CINCINNATI — An inflated housing market is putting pressure on charitable organizations like Habitat for Humanity of Greater Cincinnati,.
On Friday, the group held a kickoff celebration for the start of construction of a new home being built in Lockland for a truck driver named Reggina Taylor.
“I'll be there every weekend putting my hard work in,” said Taylor. “It’s something that is going to be there for years.”
Taylor and a group of volunteers from Ohio National Financial Services spent the morning laying the framework for Taylor's exterior walls.
“Habitat is not just building homes, they’re building communities,” said Pam Webb, Ohio National Financial Services' senior vice president. “If you go to streets in different neighborhoods you’ll see several habitat homes, they are supporting each other.”
Habitat for Humanity president and CEO Ed Lee said in recent months volunteers, materials and money to construct homes are getting harder to come by because of rising costs and supply chain issues.
“It's impacting everybody in the building industry,” he said. “Our costs are way up and that increases the cost of the mortgage also for the habitat homeowner.”
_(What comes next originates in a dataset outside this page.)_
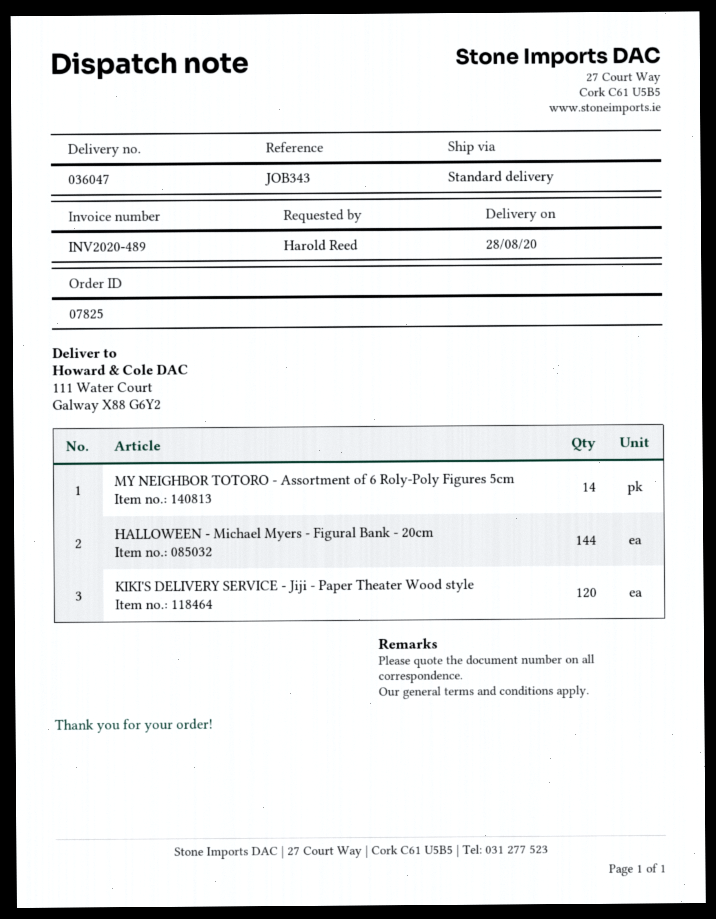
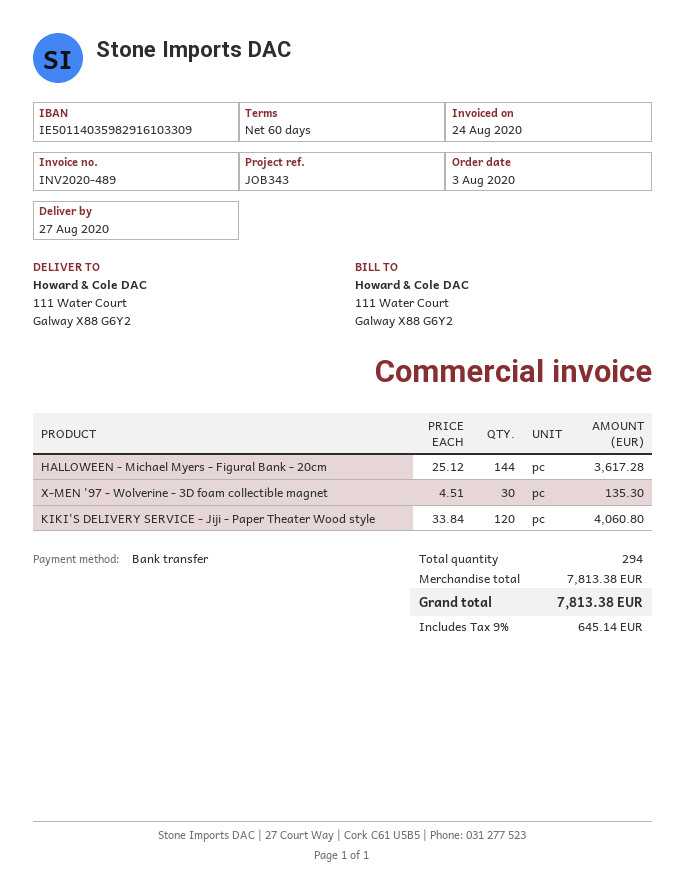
delivery date: 2020-08-28 -> 2020-08-27
MY NEIGHBOR TOTORO - Assortment of 6 Roly-Poly Figures 5cm: 14 -> none
X-MEN '97 - Wolverine - 3D foam collectible magnet: none -> 30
Getting their hands on concrete and other materials has taken longer than normal, he said.
“We're now warehousing windows,” he said. “We're warehousing refrigerators and other building materials that we have never had to warehouse to have in stock for when we need them because now we know we can't just call up a supplier and expect delivery.”
A Habitat home can take upwards of 20 weeks to build. Taylor said she hopes to move in by the end of the year.
Lee said about one in 20 applicants end up buying a Habitat home.
“We're not able to meet the demand, we cant raise enough funds, nor can we find enough volunteers, but we are doing our part to help some,” said Lee.